Although it doesn't make a terrible amount of sense, they could just have all the different currencies be 1:1 equivalent...
End of quote

That's basically the cosmetic approach, which I think would be more fun than 'nothing' without adding that big a task item for the art devs. It could even work into flavor text for quests and such, where the type of coins in a dead assassin's pouch are a clue that might mean Faction A is behind the attempt or an unknown faction wanted to implicate Faction A.

Reply #10 Top

Well, I say currency should be the weight of a commodity that has a relatively fixed value.  Think of, for instance, salt.  In Elemental, it could be mana crystals or some such thing.  Or perhaps, more interestingly, you could have multiple commodities that represent currency and that change value based on abundance (these commodities could be useable too).  Salt, grain, gold, mana crystals, head of cattle. 

Reply #11 Top

Or perhaps, more interestingly, you could have multiple commodities that represent currency and that change value based on abundance (these commodities could be useable too).  Salt, grain, gold, mana crystals, head of cattle.
End of quote

This is actually what i would prefer. So in one game, iron might be very rare and thus worth so much more throughout that game, and in another it might be a different resource thats rare. So that money actually means something, because you would be spending it to actually get other resources that will actually build you things. In games like these, money and the economy always takes a back seat which wouldn't be the case when running a nation. It would be one of the most important things. I'd like to be able to evaluate every game which is the best nation to buy salt from if i need salt? I don't have any iron, is there any nation i can buy iron ore cheaply? Where should i try to get a trade treaty signed? These questions would make every decision count and increase the games re-playability i think 

As far as I can tell, based on the betas, resources will be amassed (or produced) and not unlimited (like it was in the civ) from resource ownership. So there could be a world market where i could buy a certain amount of wood by giving a certain amount of iron. They would each have a value in gold (based on abundance like demiansky said). So if wood is common in the world, it will have a relatively low price, and iron would probably have a higher price.
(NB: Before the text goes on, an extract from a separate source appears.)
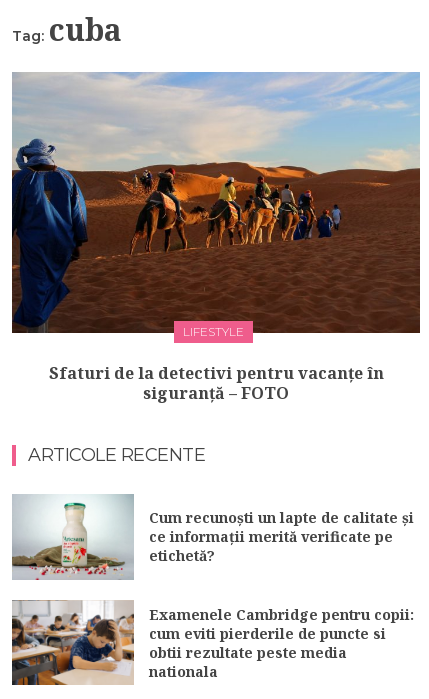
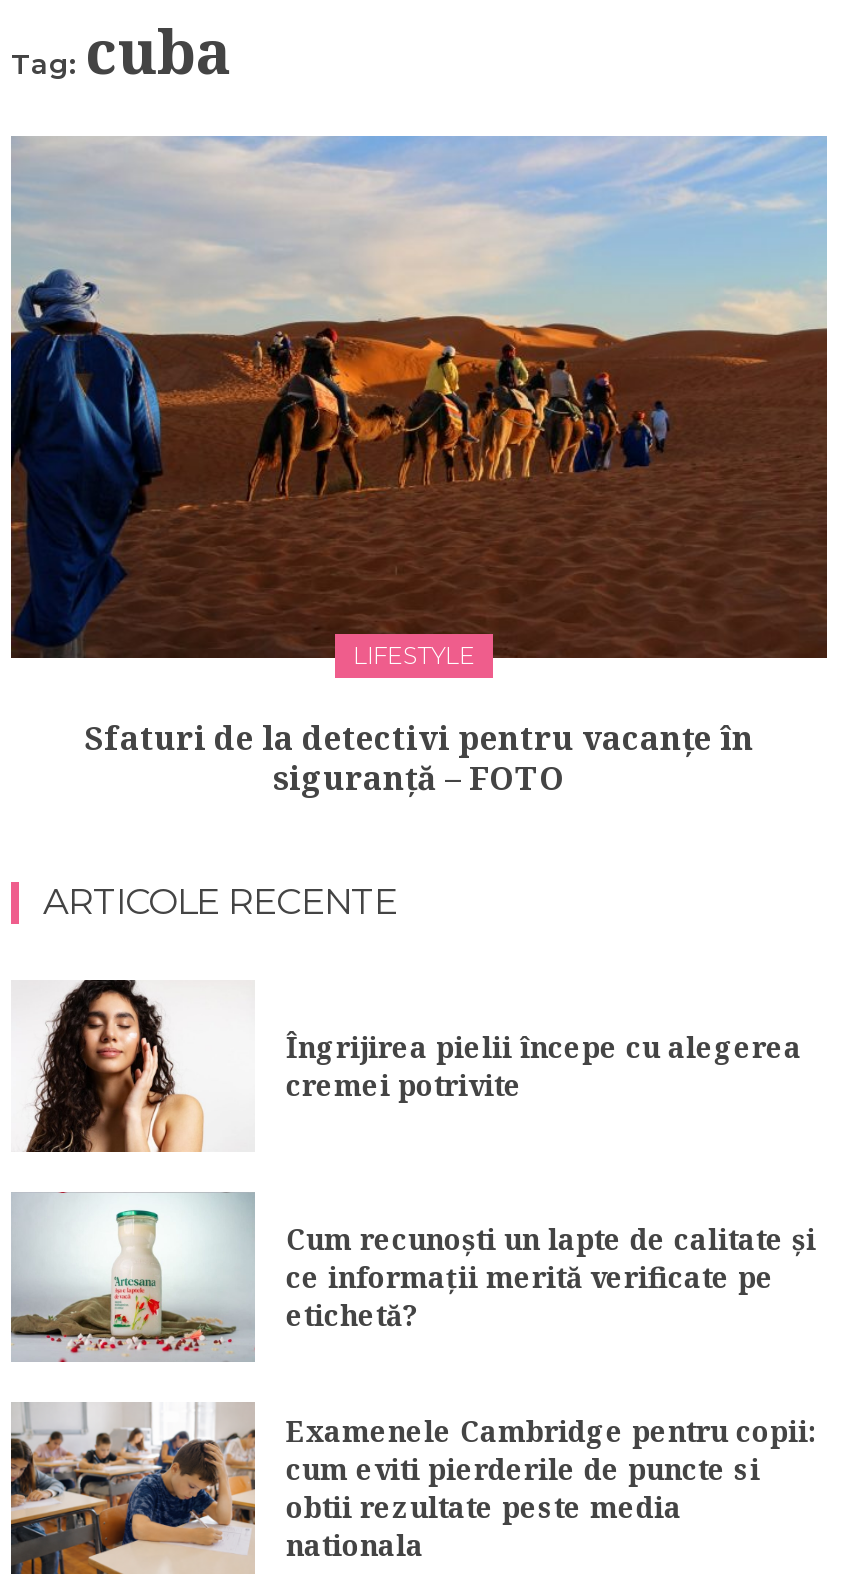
+ [image]

+ Îngrijirea pielii începe cu alegerea
+ cremei potrivite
Or maybe you could have it be based on a nations abundance of a certain resource, so you could have a certain resource be cheaper in one nation than it is in another?

This way its kind of like having different currencies, but really its just based on how important a certain resource is to that nation at that point in time

Reply #12 Top

This is actually what i would prefer. So in one game, iron might be very rare and thus worth so much more throughout that game, and in another it might be a different resource thats rare. So that money actually means something, because you would be spending it to actually get other resources that will actually build you things. In games like these, money and the economy always takes a back seat which wouldn't be the case when running a nation. It would be one of the most important things. I'd like to be able to evaluate every game which is the best nation to buy salt from if i need salt? I don't have any iron, is there any nation i can buy iron ore cheaply? Where should i try to get a trade treaty signed? These questions would make every decision count and increase the games re-playability i think
End of quote

Right, this was exactly what I was thinking.  It would have to be streamlined, though, to prevent it from getting too complicated.  I think if these resources were compiled, but remained fluid, it would be simple enough to implement.  In otherwords, the resources aren't given a stockpile number in a specific place. but instead have an overall number from all of your cities.  That's not to say they can't be stolen.  When an opponent attacks your city successfully (or you theirs) you could raid the city, take all of its recources, and leave it standing.  In this case, the computer would run an algorithm that would decide what exactly was stolen, based on prestige, economy, and the resource extraction of that city.  The player being raided would be notified of what was stolen, and the amount subtracted from their treasury.